• What you should do: Reproduce the records below exactly, but only between the lines holding "[254,463,303,475] uses ->" and "(605, 468) none", inclusive.

• Extracted data:

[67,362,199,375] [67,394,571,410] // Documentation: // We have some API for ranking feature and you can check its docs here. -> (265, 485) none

---

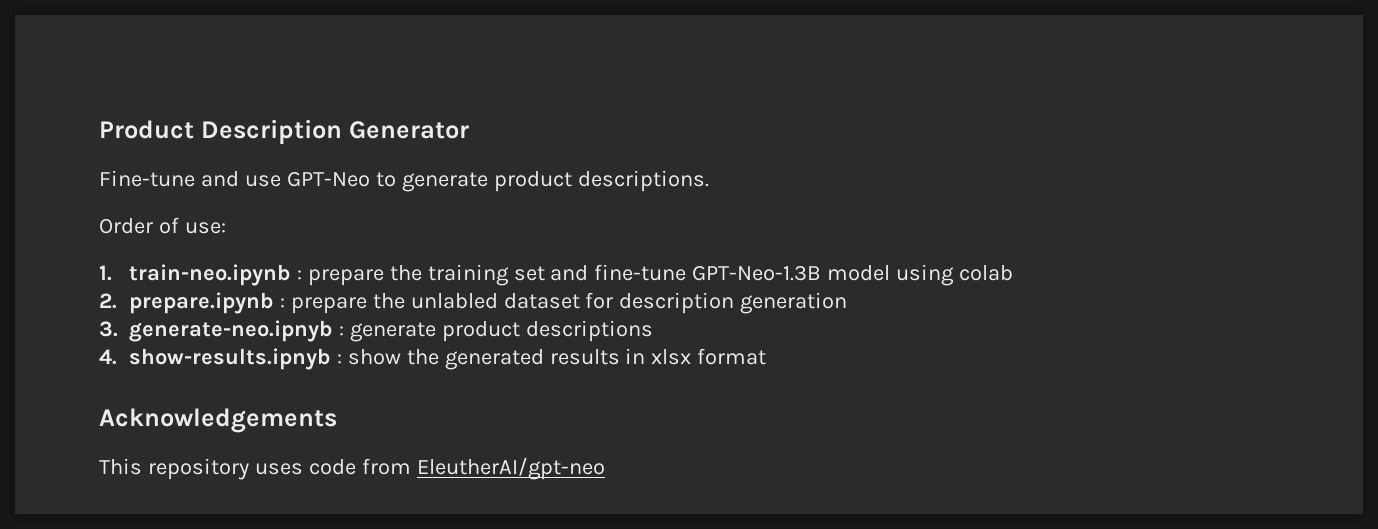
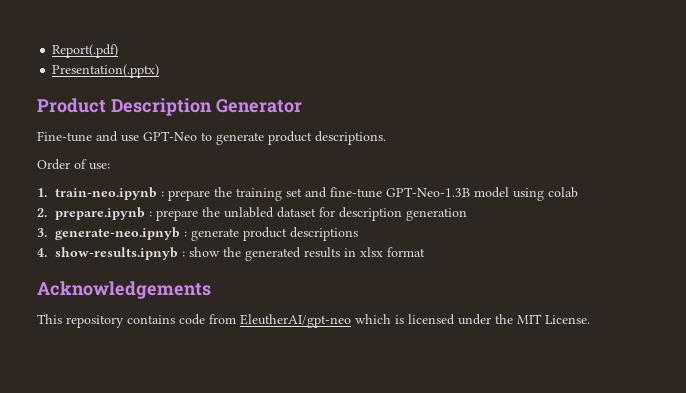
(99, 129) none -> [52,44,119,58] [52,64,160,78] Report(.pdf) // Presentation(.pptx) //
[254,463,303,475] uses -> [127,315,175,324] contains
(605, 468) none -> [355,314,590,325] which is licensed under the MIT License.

--

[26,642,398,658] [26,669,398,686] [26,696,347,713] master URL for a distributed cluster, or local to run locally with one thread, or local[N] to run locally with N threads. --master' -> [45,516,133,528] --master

• Result of this task:
[254,463,303,475] uses -> [127,315,175,324] contains
(605, 468) none -> [355,314,590,325] which is licensed under the MIT License.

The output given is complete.